By JOANNE KORTH, Times Staff Writer
© St. Petersburg Times, published February 24, 2003
ST. PETERSBURG -- Several days a week, Paul Tracy pedals his road bike through the hot, dry desert near his Las Vegas home and heads for the steep inclines of a nearby mountain range. The scenery is breathtaking.
Tracy looks at his feet.
Pumping, pumping, pumping.
The monotonous miles roll by and Tracy, in between checking his heart rate and average speed, has time to ponder whether this road might lead to the CART championship that has eluded him for so long.
"Sometimes you're out there by yourself and you're thinking, 'What the Christ am I doing out here?' " said Tracy, who trains vigorously year-round. "I call Jimmy (Vasser) and Michel (Jourdain Jr.) and they're out partying at some nightclub, and I'm pedaling a bicycle down the street for three hours. 'Man, why am I doing this?' "
For days like Sunday. Tracy was the runaway winner of the inaugural Grand Prix of St. Petersburg, beating Jourdain by 12.136 seconds before a crowd estimated between 30,000 and 35,000.
A traditional slow starter, Tracy is off and running in his quest for a title.
"It's a great feeling," said Tracy, who made his debut with the Player's/Forsythe team. "It justifies all the work the team has put in and justifies all the sacrifices I've made. It's very satisfying."
Rookie pole-sitter Sebastien Bourdais looked like the man to beat early in the 105-lap race, pulling out to as much as an 18-second lead. He turned the race's fastest lap at 105.161 mph on Lap 29, just before a scheduled pit stop.
Meanwhile, Tracy was stuck.
For nearly 20 laps he tried to take second place away from rookie Tiago Monteiro. Tracy grew more frustrated as his team radioed to him that Bourdais was pulling away.
"I was ready to launch the chrome horn at him," said Tracy, indicating he was tempted to bump Monteiro out of the way. "Then he locked his brakes up, ran wide and I got by him. Then I ran away from him like crazy."
Tracy was in the lead to stay.
Bourdais returned to the track and was running seventh, still a strong contender, when he made a rookie mistake.

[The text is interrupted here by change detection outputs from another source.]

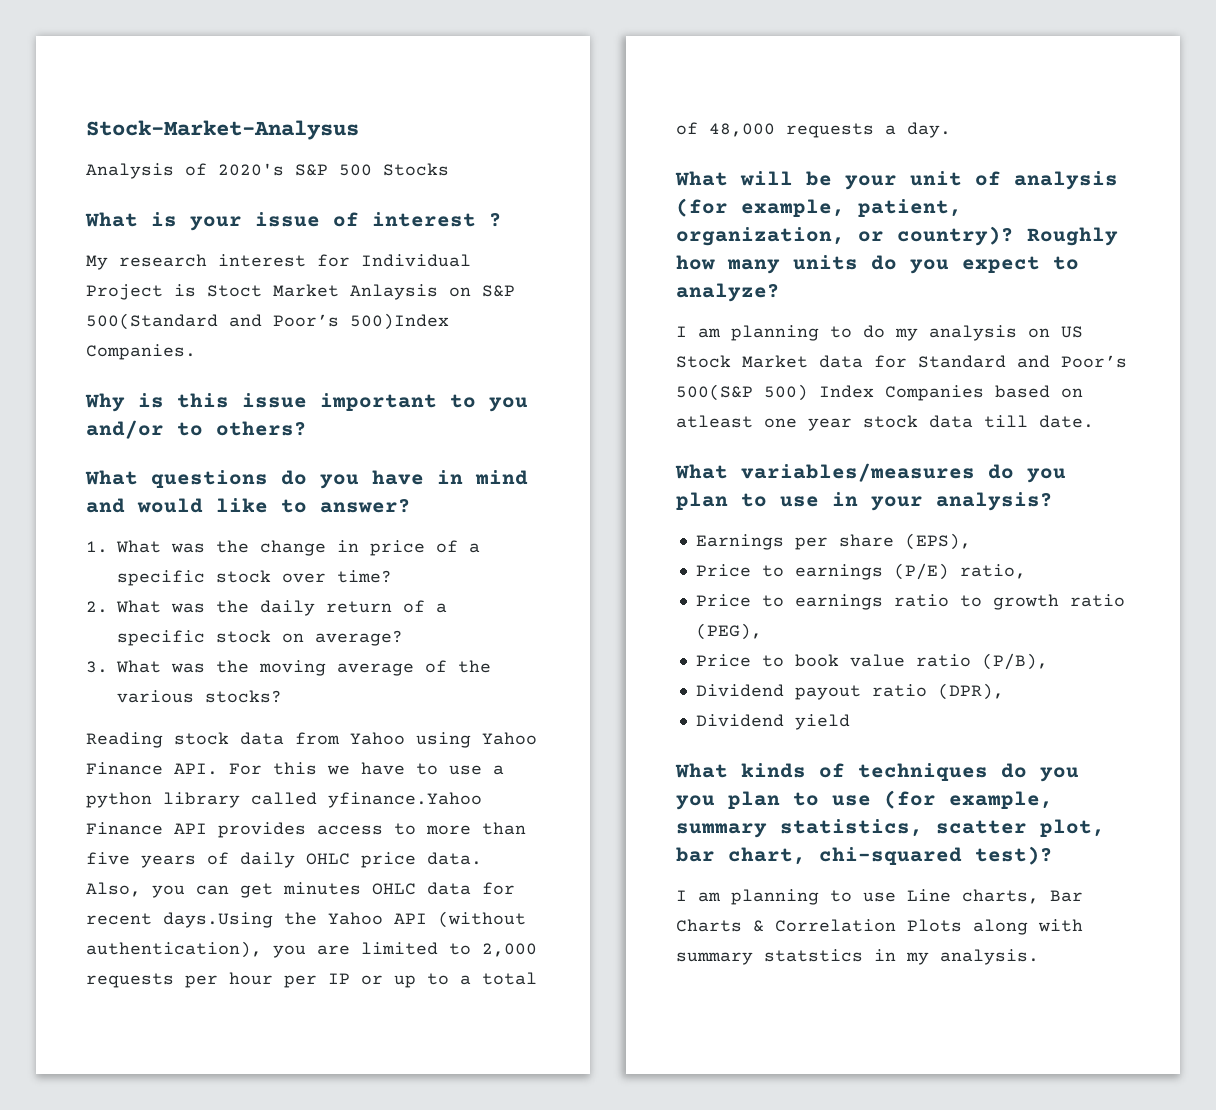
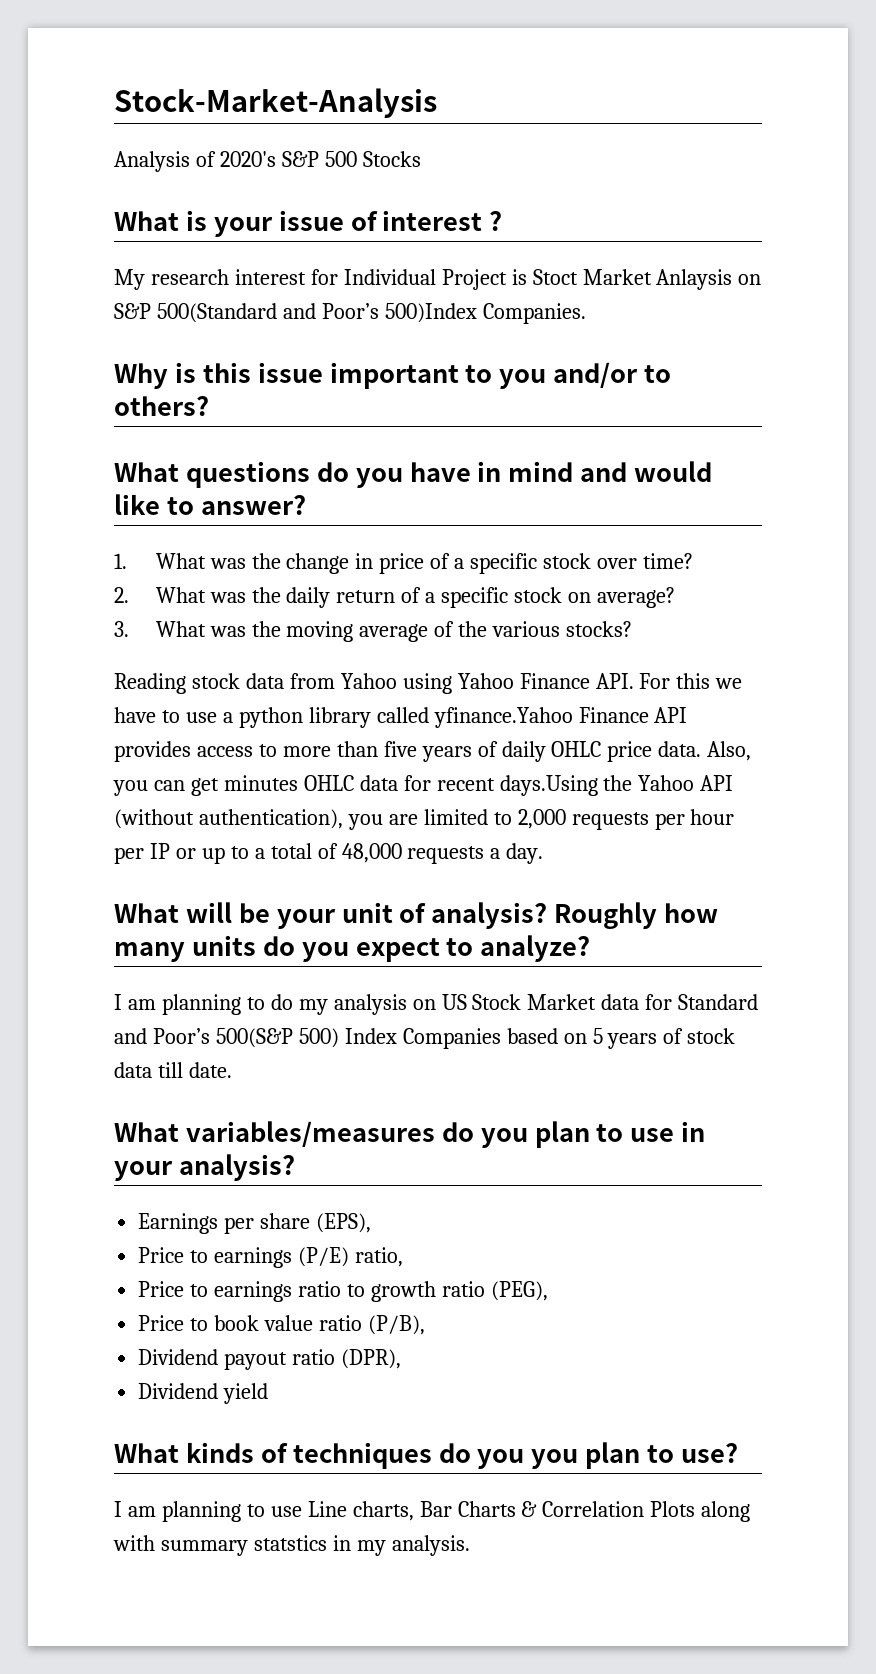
[86,120,359,140] Stock-Market-Analysus -> [114,88,437,118] Stock-Market-Analysis
[1014,171,1118,190] [676,198,962,217] [676,226,1014,246] analysis (for example, patient, organization, or country)? -> [431,902,548,929] analysis?
[676,415,852,431] atleast one year -> [592,1028,684,1049] 5 years of
[832,790,1053,809] [676,819,1105,838] [676,846,1053,865] use (for example, summary statistics, scatter plot, bar chart, chi-squared test)? -> [680,1442,738,1463] use?

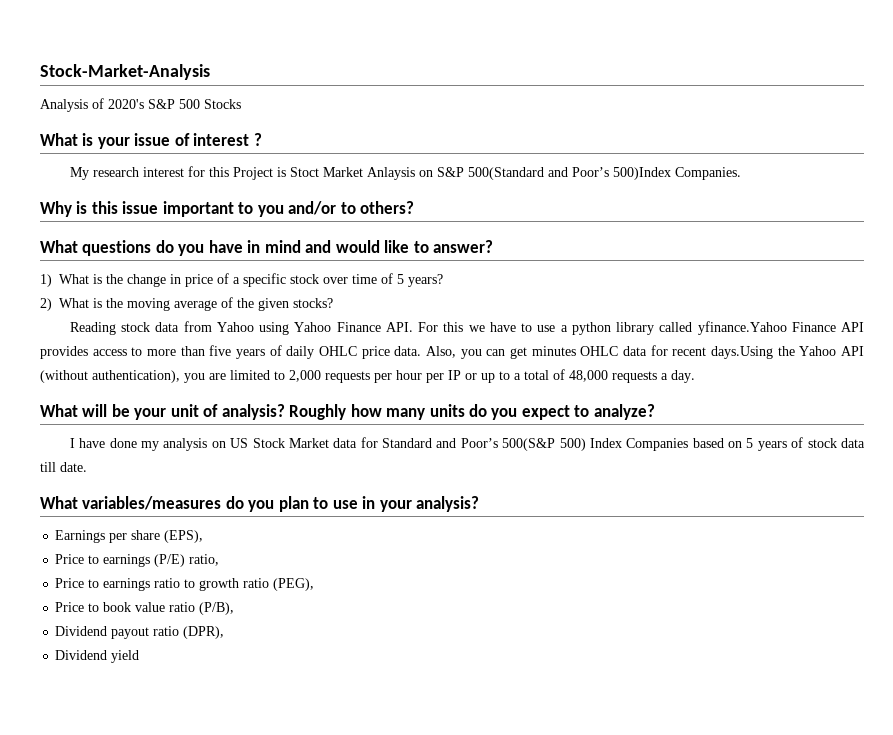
[343,269,436,285] Individual -> [208,167,229,177] this
[114,553,246,569] 1. What was -> [40,274,102,287] 1) What is
[642,553,693,569] [114,587,676,608] [114,621,246,637] time? // 2. What was the daily return of a specific stock on average? // 3. What was -> [352,273,443,287] [40,298,102,311] time of 5 years? // 2) What is
[492,621,561,637] various -> [258,298,289,311] given
[127,994,293,1015] am planning to do -> [79,438,137,448] have done
[114,1442,738,1469] [114,1501,751,1522] [113,1535,470,1556] // What kinds of techniques do you you plan to use? // I am planning to use Line charts, Bar Charts & Correlation Plots along with summary statstics in my analysis. -> (140, 656) none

Too aggressive on cold tires, he scraped the outside wall in Turn5 and crept back around to pit road with a flat left rear tire. He lost six laps to the leaders while his team made repairs.
"I'm pretty disappointed for the team because I did the mistake," said Bourdais, a Frenchman who turns 24 Friday. "I made a very small mistake, but the consequence was very big."
Tracy took control.
"Once Bourdais was out, we just had to be smooth," Tracy said.
Tracy led the rest of the way, staying out front even when the leaders made their final green-flag pit stops on Lap 76.
Only once in the final 25 laps did Tracy's lead dip below four seconds. In addition to 20 points for the victory, he earned one bonus point for leading a race-high 71 laps.
"I hope we don't fall on our face the next race," Tracy said, smiling. "Normally, it takes me four or five races before I get any points. You're 60 or 70 points behind at that point."
In his 13th season, Tracy, 34, is the series' active leader with 20 wins and 13 poles. But his best finish in the championship is third, three times, most recently in 1999. But he is not the same racer he used to be.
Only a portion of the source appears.